# Irishmen come 5th in league of "World's Best Lovers"!?



## Marie (17 Oct 2009)

Can it be true that Irishmen come around middle of the league?

http://www.informedwomen.co.uk/sex-relationships/love-sex/which-nationality-make-best-lovers


----------



## mathepac (17 Oct 2009)

Based on satisfaction surveys carried out in Germany, England, Sweden, Finland, The Netherlands, America, Greece, Wales, Scotland, Turkey, Russia, Spain, Brazil, Italy, France, Monaco, Ireland, South Africa, Australia, New Zealand, Mexico, Denmark, Canada, Czech Republic, Poland, Belgium, all over N'orn Iron and in international air-space, my own personal placement would certainly be better than mid-table.


----------



## Ancutza (17 Oct 2009)

Would have thought that, once my own personal performance was factored in, we could have done a lot better than 5th!  The rest of you irish guys must be real losers!


----------



## TheBlock (17 Oct 2009)

At the rear end again...ooh erh missus..


----------



## Yorrick (18 Oct 2009)

O.K. Bridie, Bend over and face Dingle


----------



## Chocks away (18 Oct 2009)

Alas poor! Yorrick.


----------



## sandrat (18 Oct 2009)

I wouldn't know, I seem to only go for foreigners!


----------



## S.L.F (19 Oct 2009)

How do you know if your Irish man is a considerate lover?

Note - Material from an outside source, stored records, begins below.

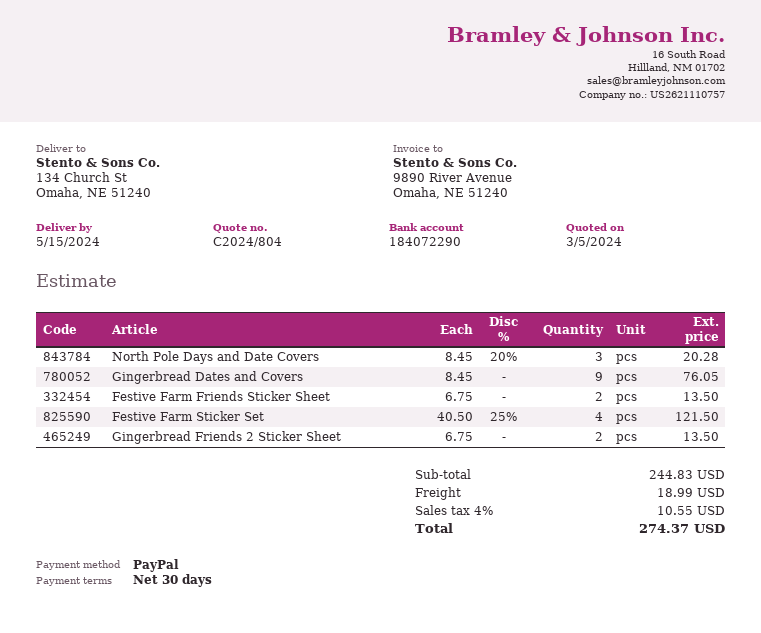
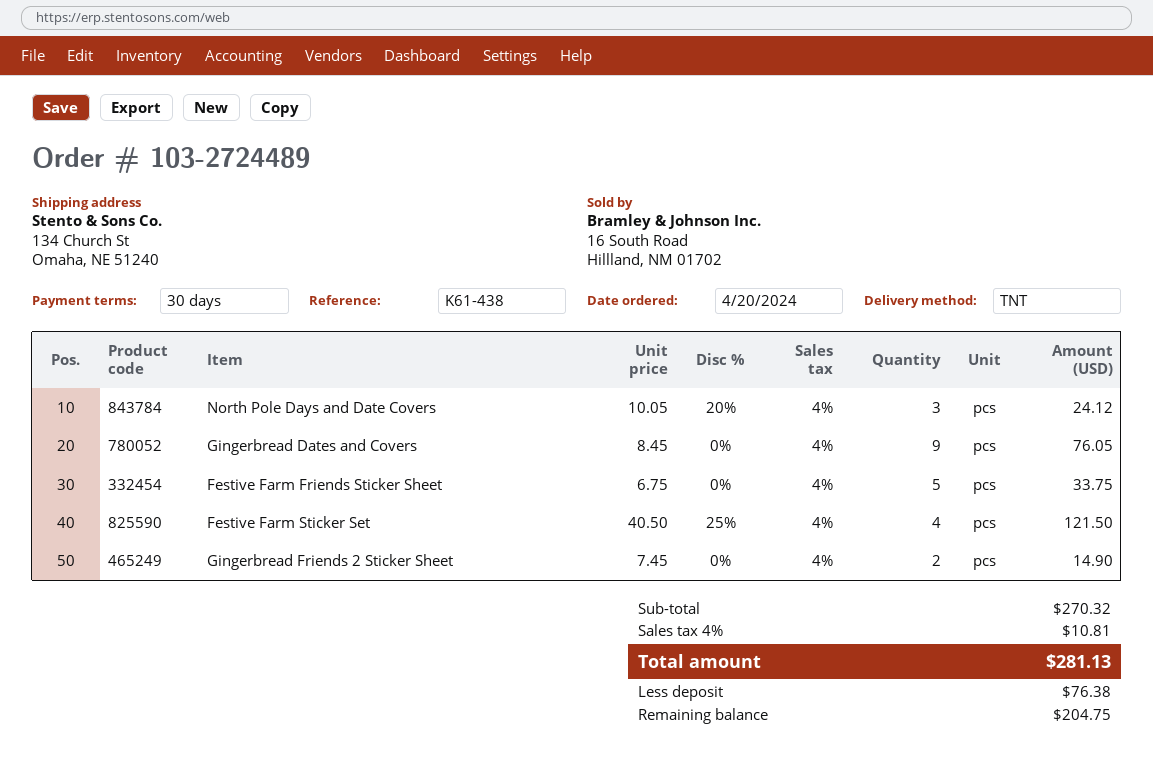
North Pole Days and Date Covers: 3 x 8.45 - 20% = 20.28 -> 3 x 10.05 - 20% = 24.12
Festive Farm Friends Sticker Sheet: 2 x 6.75 = 13.50 -> 5 x 6.75 = 33.75
Gingerbread Friends 2 Sticker Sheet: 2 x 6.75 = 13.50 -> 2 x 7.45 = 14.90
subtotal: 244.83 -> 270.32
shipping: 18.99 -> none
tax: 4% = 10.55 -> 4% = 10.81
total: 274.37 -> 281.13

He takes the cigarette out of his mouth before kissing a girl...


----------



## Teatime (19 Oct 2009)

mathepac said:


> Based on satisfaction surveys carried out in Germany, England, Sweden, Finland, The Netherlands, America, Greece, Wales, Scotland, Turkey, Russia, Spain, Brazil, Italy, France, Monaco, Ireland, South Africa, Australia, New Zealand, Mexico, Denmark, Canada, Czech Republic, Poland, Belgium, all over N'orn Iron and in international air-space, my own personal placement would certainly be better than mid-table.


 
You certainly get around mathepac.


----------



## Betsy Og (19 Oct 2009)

Teatime said:


> You certainly get around mathepac.


 

And modest too, what a catch I should think !!


----------



## corkgal (19 Oct 2009)

Wonder who has experience of lovers from everywhere! 
I think this is just low standards accepted by Irish women due to catholic guilt and all that.
Or maybe we export the best ones?


----------



## Betsy Og (19 Oct 2009)

Is the survey strictly talking about performance in the sack or does it involve the whole schhmoze side of it?


----------



## mathepac (19 Oct 2009)

Teatime said:


> You certainly get around mathepac.


I have an impressive collection of airmiles, satisfaction surveys, mile-high club membership renewals and penicillin injection sites to show for it. 


Betsy Og said:


> And modest too, what a catch I should think !!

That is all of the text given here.